The Citroen XM has a pretty good rust reputation. That means it gets really quite rusty after 20 years rather than 10. Mine is almost 20. I bought it knowing it’d need some tickling with a welder but here’s the thing I stupidly still haven’t learnt. If you spot a bit of rust on inspection, you’ll find a lot more once you start prodding!
The rear of the offside sill I knew about when I bought the car, as I put my finger through it. The rot around the offside strut top I discovered when fitting new tyres. Just as picking at a bit of wallpaper in your lounge can suddenly turn into a complete redecorating job, so it follows that picking at a bit of loose underseal will result in a major welding session.
As Pete of Sparrow Automotive desperately tried to weld up the XM, I was rushing ahead to clean up the sections that we’d found to be a bit soft. The XM is very well protected by underseal – thick rubbery stuff that does a very good job of keeping it solid. The problem comes if that gets breached. Then, water soaks in behind it and rots out the metal completely out of sight. Any flaky underseal I saw got removed and thankfully, most of it hid only solid metal. That was certainly the case in the nearside front wheelarch, where all I found was surface rust. I’d acted just in time. I should thank Pete really though – he thought it’d be a good idea to strip the wheelarch liner out on the nearside and have a look. After all, the nearside is usually worse than the offside. Not on this car!

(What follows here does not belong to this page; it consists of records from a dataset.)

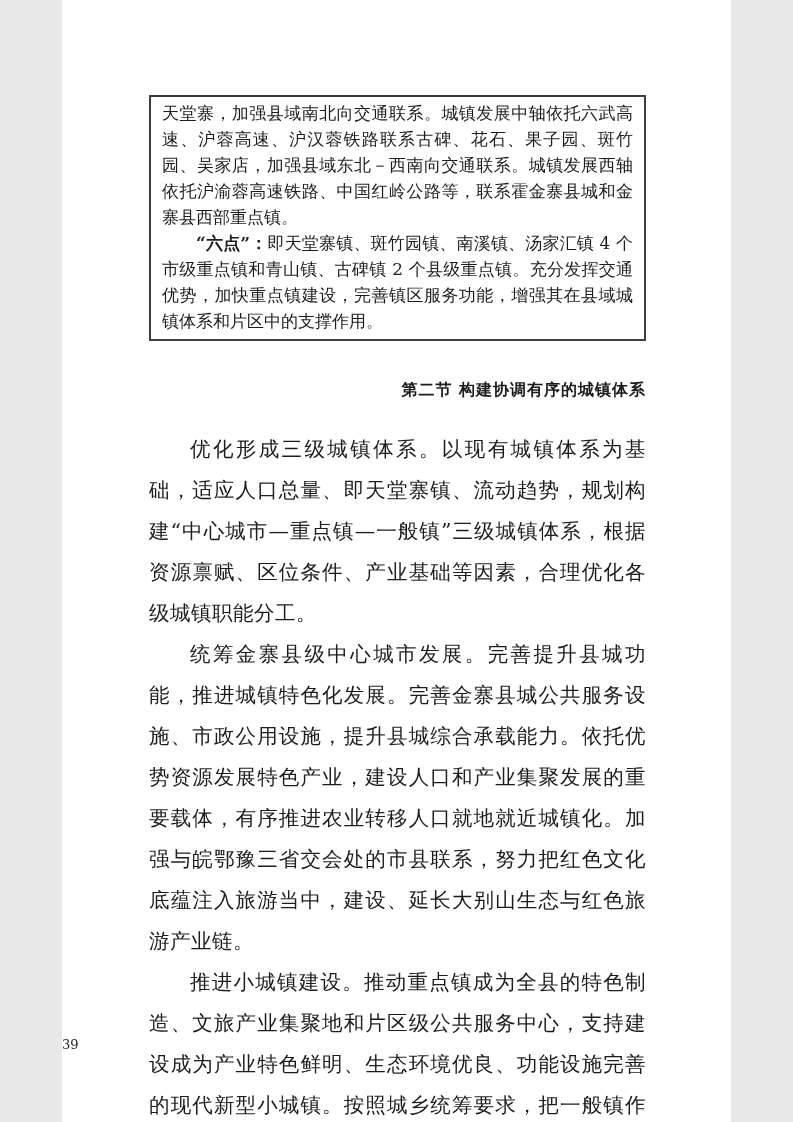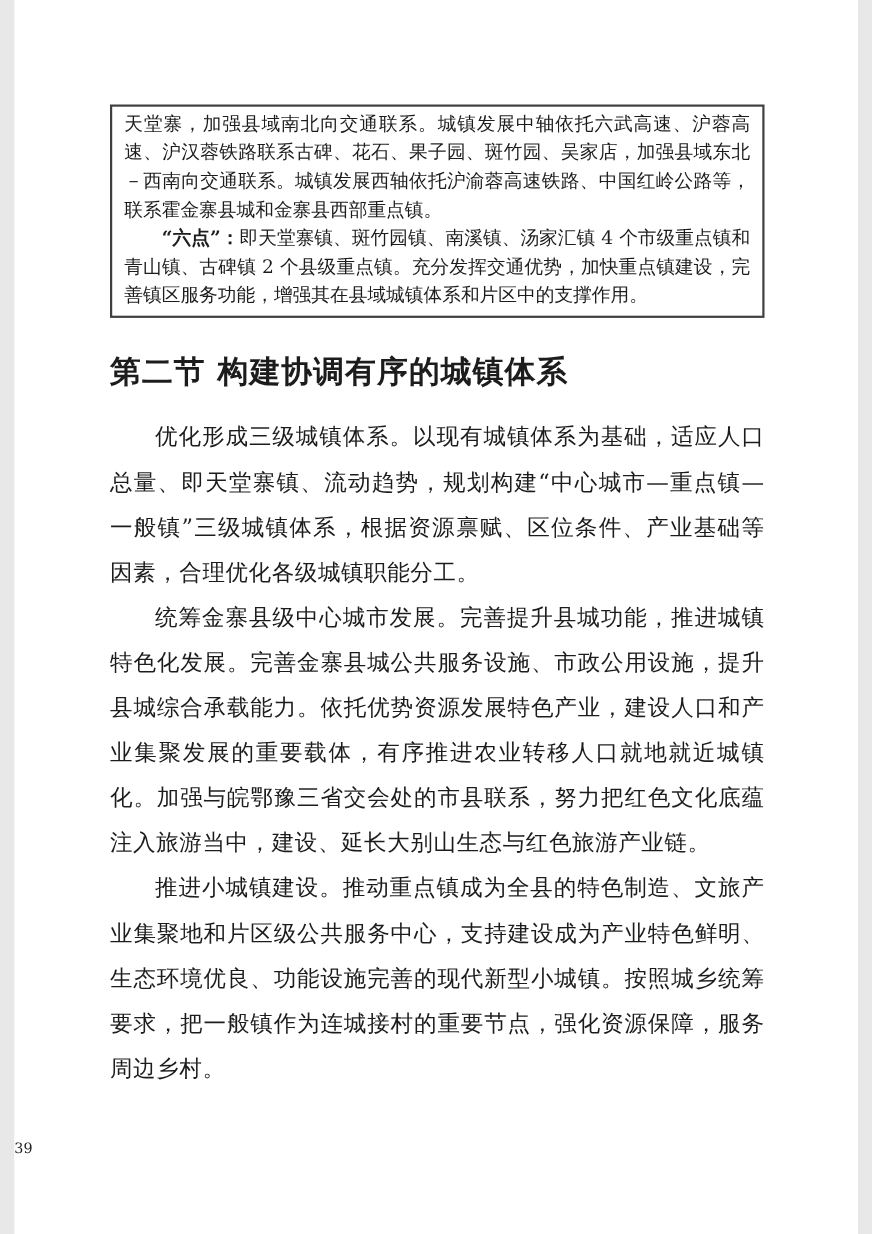--- a/index.html
+++ b/index.html
@@ -9,7 +9,7 @@
   }
   .page {
     position: relative;
-    width: 767px;
+    width: 669px;
     height: 1122px;
     margin: 0 auto;
     background: #ffffff;

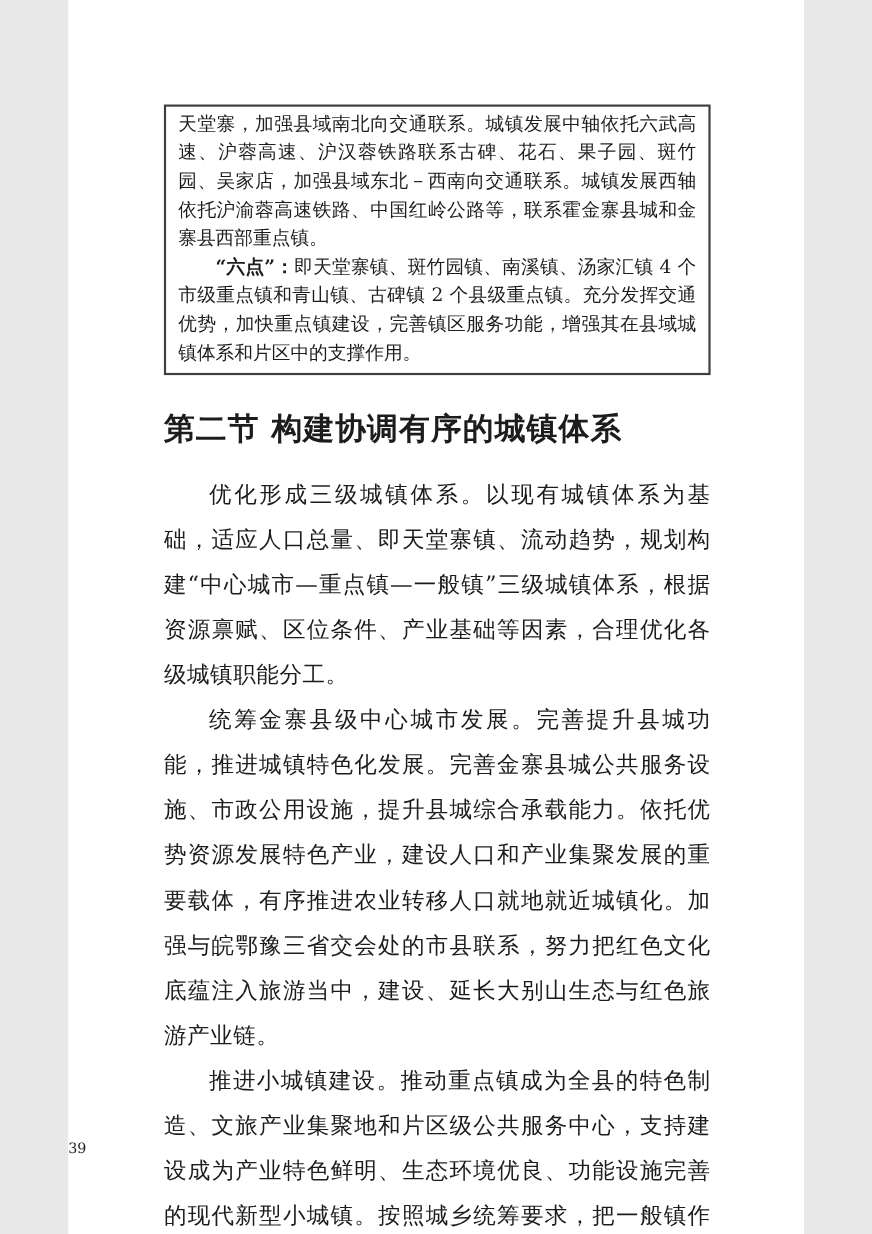--- a/index.html
+++ b/index.html
@@ -39,9 +39,9 @@
   .section-heading {
     font-family: "DejaVu Sans", "Liberation Sans", sans-serif;
     font-weight: bold;
-    font-size: 28px;
+    font-size: 16px;
     letter-spacing: 1px;
-    text-align: left;
+    text-align: right;
     margin: 34px 0 0 0;
     line-height: 30px;
   }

It was apparently that I’d caught quite a lot of rot just in the nick of time. How brilliant it was to be doing this job with a two-post lift though! Some of the repairs were properly tricky, with Pete having to form carefully shaped repair pieces. It’s amazing what a time-thief this sort of work is. Even when the welding was completed, we then had to wait for the zinc primer to dry before being able to underseal the repaired and cleaned sections.
While Pete went off for a well deserved dinner, I slopped Waxoyl over any other vulnerable looking bits – like the front subframe and rear suspension. The underseal took ages to dry, but we were then finally able to refit plastic trim and ducts – as visible above – for the hydraulic pipes. They were also treated to a coat of grease while we were at it.
Somehow, this all managed to take 11 hours! It was a long day, and then I had to drive another 1hr 45 minutes to get home. I slept soundly last night!
I’m glad to have got this work done though. I like the XM very much, so I can now use it through the winter with a lot more confidence. There are still jobs to do though – the sills still need stonechipping and then painting. We never did find time to change the strut top either – necessary as the rubber has delaminated quite badly. Again, on the offside.
A tough day, but a day well spent. Many thanks to Sparrow Automotive.